A provocative figure in street art, Mr. Brainwash (a pseudonym for Thierry Guetta, a French-born Los Angeles based street artist ) recontextualizes imagery from popular culture and art history, incorporating it into his wry screen prints and sculptures. His use of text and iconography reflects a graffiti inspired sensibility that often undermines or parodies the original source material. Mr. Brainwash rose to prominence as the central figure in Exit Through the Gift Shop (2010), the Banksy directed film that many interpret as a critique of the commodification of street art—with Mr. Brainwash himself as the punchline. In this reading, he becomes the personification of derivative, market driven art.

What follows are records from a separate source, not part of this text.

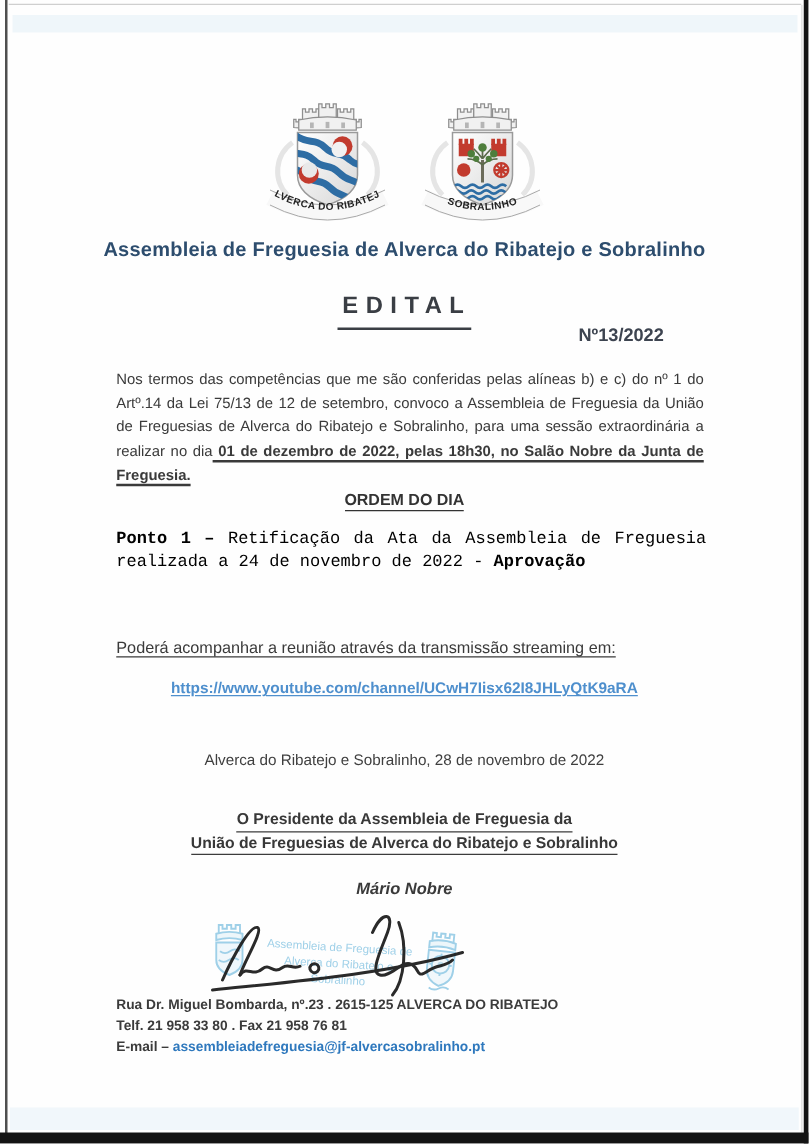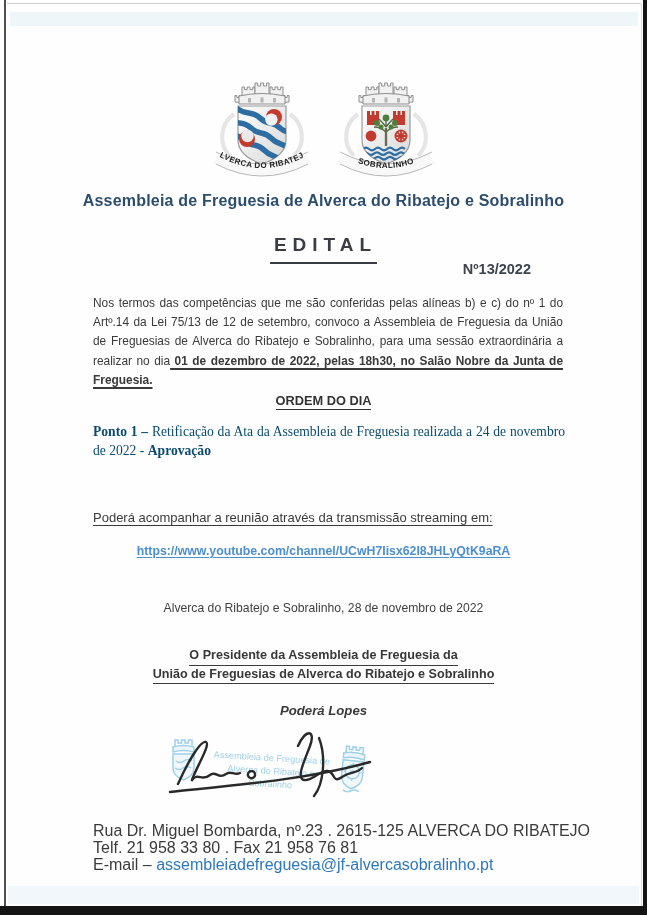"Ponto 1 – Retificação da" .agenda-point { color: #0c4a6e -> #000000; font-family: Liberation Serif, serif -> Liberation Mono, monospace }
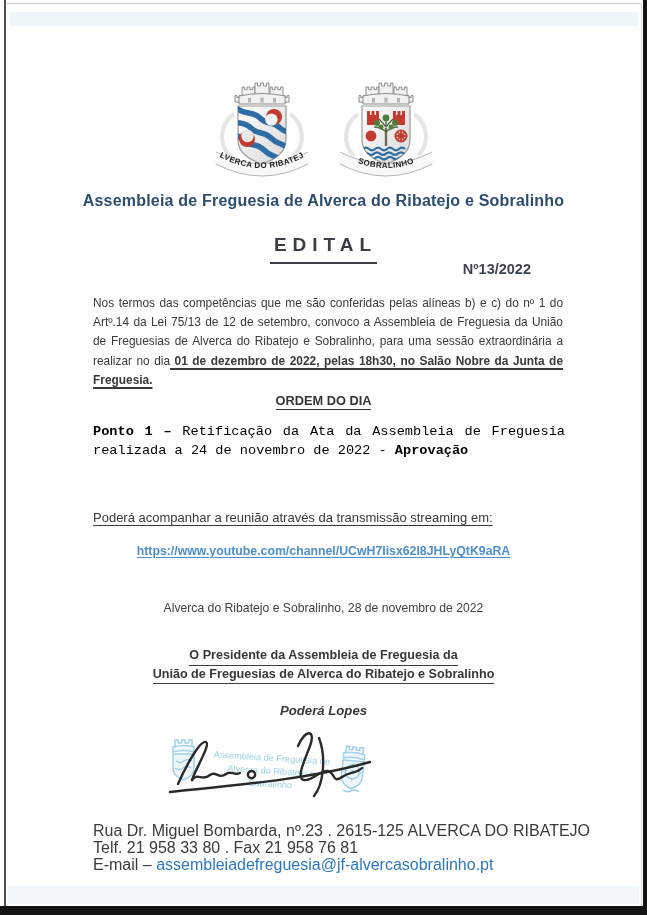"Poderá Lopes" div.abs { text: Poderá Lopes -> Mário Nobre }
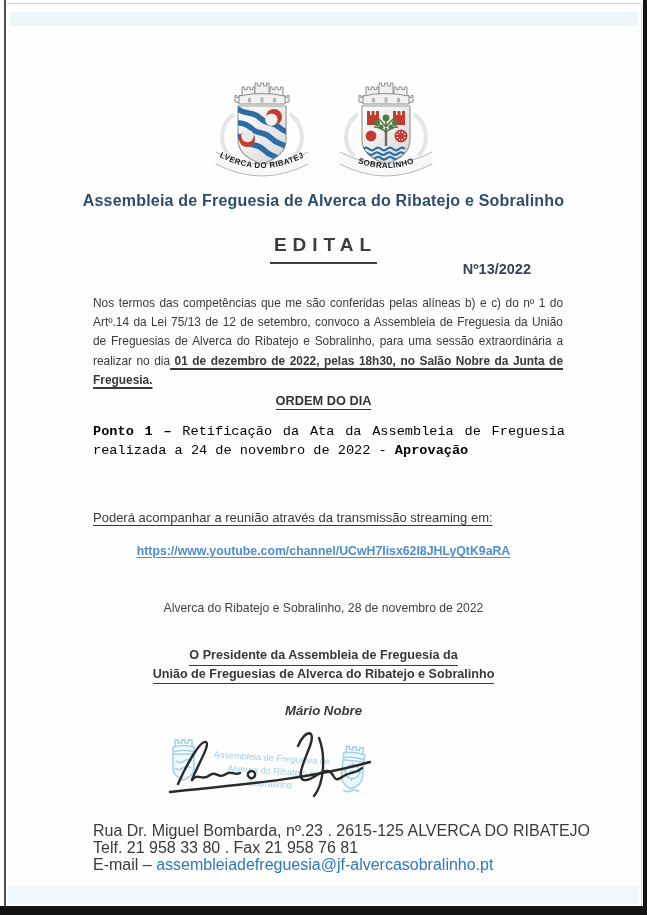"Rua Dr. Miguel Bombarda, nº.23" .footer { font-size: 16px -> 11px; font-weight: normal -> bold; top: 822px -> 796px }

Detail Brainwash Captain America Decollage von Mr Brainwash

Detail Brainwash Captain America Decollage von Mr Brainwash | © Mr Brainwash / Foto: Lord Jim

His visual language borrows heavily from Andy Warhol’s pop art (e.g., celebrity portraits, repetition, vivid color schemes, ...), Banksy’s stencil-based subversion, and other well established street art tropes. His work often feels like a pastiche or remix of established styles, with little formal innovation and without giving due credit to the artists whose works he sourced. Whether it’s empty imitation or clever commentary depends on how charitably one reads his practice and how much weight one gives to authenticity versus spectacle in contemporary art. While his work is visually accessible and commercially successful, critics argue that it lacks the critical edge, social commentary, or artistic risk-taking associated with more respected figures in the street art scene. Many feel his practice reduces rebellious street aesthetics to easily digestible, decor-friendly images and slogans.